Just how do mermaids accomplish reproduction?A: Just how mermaids produce little mermaids is an issue that is usally overlooked in most of the tales of tails. Since the majority of mermaid stories are for adolescent – or younger – girls, it is understandable why reproduction is bypassed.

Nonetheless, merfolk reproduction is touched upon in Cye Cho’s Florence Waverly series where we learn that mer-babies are hatched from eggs. The mechanics thereof, have – so far – not been touched upon.

Meanwhile, in the Mer Tales series by Brenda Pandos, it is intimated that anatomical differences aside, the process is not too unlike human methodology. The main difference is the gestation period is greatly foreshortened. Mermaids have barely enough time to eat a gallon or two of pickle-flavoured ice cream and attend their baby shower before they are holding a wee one in their arms.

Moving on to mermaid novels for adults – which are fewer and further in between – the subject is seldom dealt with. Only S.K. Munt’s Fairytail Saga seems to come close to a realistic portrayal. So far, most other writers seem to stick with silly ridiculous notions as to how breeding is accomplished.

Outwith the realm of mermaid – and merman – stories, George Parsons[1], Director of Fishes at the Shedd Aquarium[2] in Chicago, has a go at things in an article about how mermaids have sex on His concept has mermaids and mermen getting together on a quarterly basis to release eggs and sperm in the water. The mer-eggs are thus fertilized and the mermaids & mermen swim off to do whatever it is they do.

When these eggs hatch, the larval merfolk swim upwards to hide and develop amongst the plankton. Although this is a feasible scenario, the thought of baby merfolk being scooped up & eaten by larger animals would  quite upsetting to many readers.

The primary objective of this FAQ is not to examine every author’s notions as to how mermaids ‘do it’[3]. Instead, this author is writing this in order to explain how things are done in the world of Colony Island.
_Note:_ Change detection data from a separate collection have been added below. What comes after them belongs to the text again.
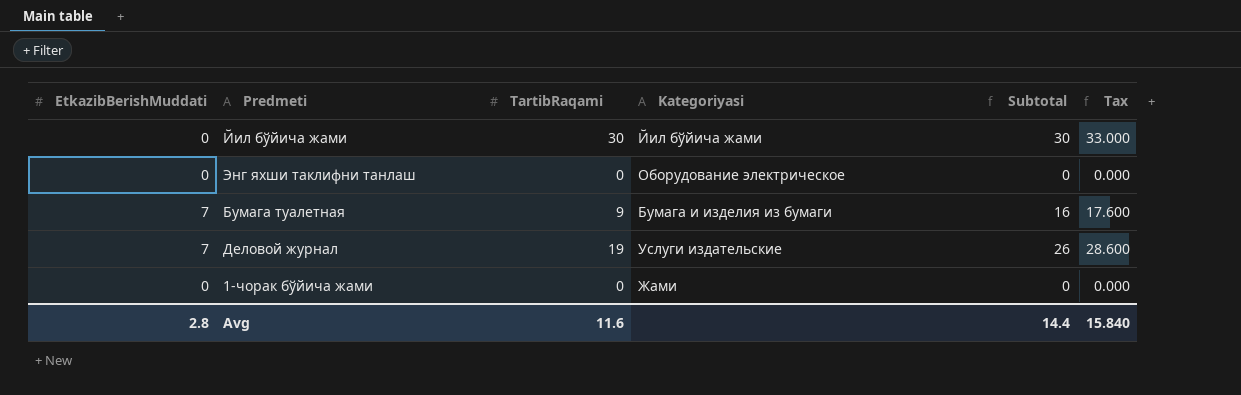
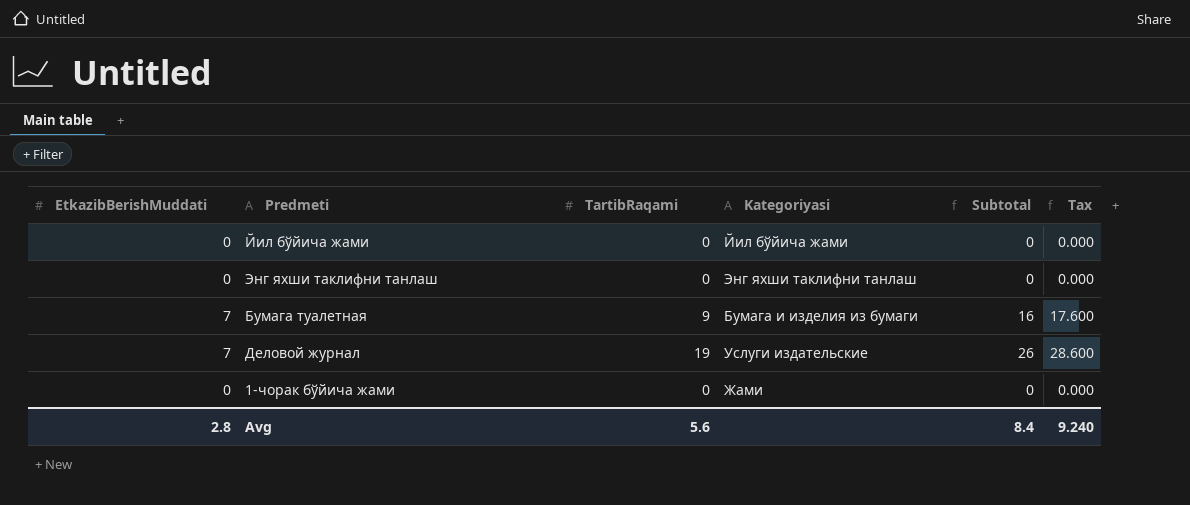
Йил бўйича жами | TartibRaqami: 30 -> 0
Йил бўйича жами | Subtotal: 30 -> 0
Йил бўйича жами | Tax: 33.000 -> 0.000
Энг яхши таклифни танлаш | Kategoriyasi: Оборудование электрическое -> Энг яхши таклифни танлаш
Avg | TartibRaqami: 11.6 -> 5.6
Avg | Subtotal: 14.4 -> 8.4
Avg | Tax: 15.840 -> 9.240

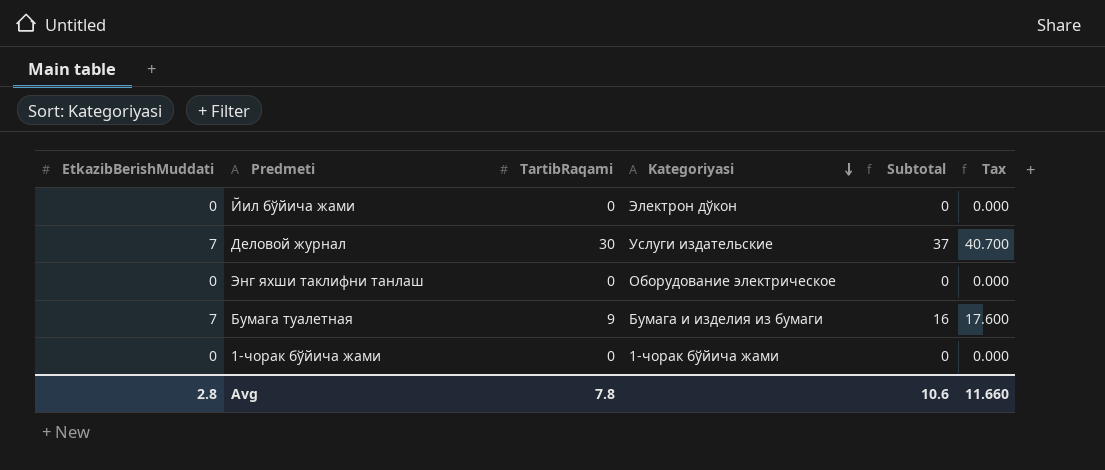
row order: none -> Kategoriyasi descending
Йил бўйича жами | Kategoriyasi: Йил бўйича жами -> Электрон дўкон
Деловой журнал | TartibRaqami: 19 -> 30
Деловой журнал | Subtotal: 26 -> 37
Деловой журнал | Tax: 28.600 -> 40.700
Энг яхши таклифни танлаш | Kategoriyasi: Энг яхши таклифни танлаш -> Оборудование электрическое
1-чорак бўйича жами | Kategoriyasi: Жами -> 1-чорак бўйича жами
Avg | TartibRaqami: 5.6 -> 7.8
Avg | Subtotal: 8.4 -> 10.6
Avg | Tax: 9.240 -> 11.660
The Basics of Reproduction

First, it is necessary to establish the fact that mermaids – and of course, mermen – can have both legs and tails, though not at the same time. In addition, they can ‘do it’ both human-style or mer-style. Anatomical differences prevent a ‘half and half’ approach.

The merfolk of Colony Island, as well as feral merfolk, find moonlit beaches to be quite appealing for mating and/or breeding. It is, however, not necessary to have this setting as numbers of merfolk got their start in the bedroom simply because the weather turned had foul during the days surrounding the full moon. While mermaids can will themselves to ovulate, they can’t put things on hold once the breeding flush appears.

Ferals don’t have the bedroom option since most tend to consider doing it human-style as an unspeakable abomination. In the event of foul weather, they’ll swim offshore to a suitable depth in order to take care of business.

Once fertilization is achieved, mermaids – like human females – go though a nine-month gestation period. The vast majority will elect to give birth offshore since, in her natural form, a mermaid’s pelvis is radically different. This facilitates and easy and almost painless delivery.

A more detailed account of sex amongst merfolk will be explored in a forthcoming FAQ.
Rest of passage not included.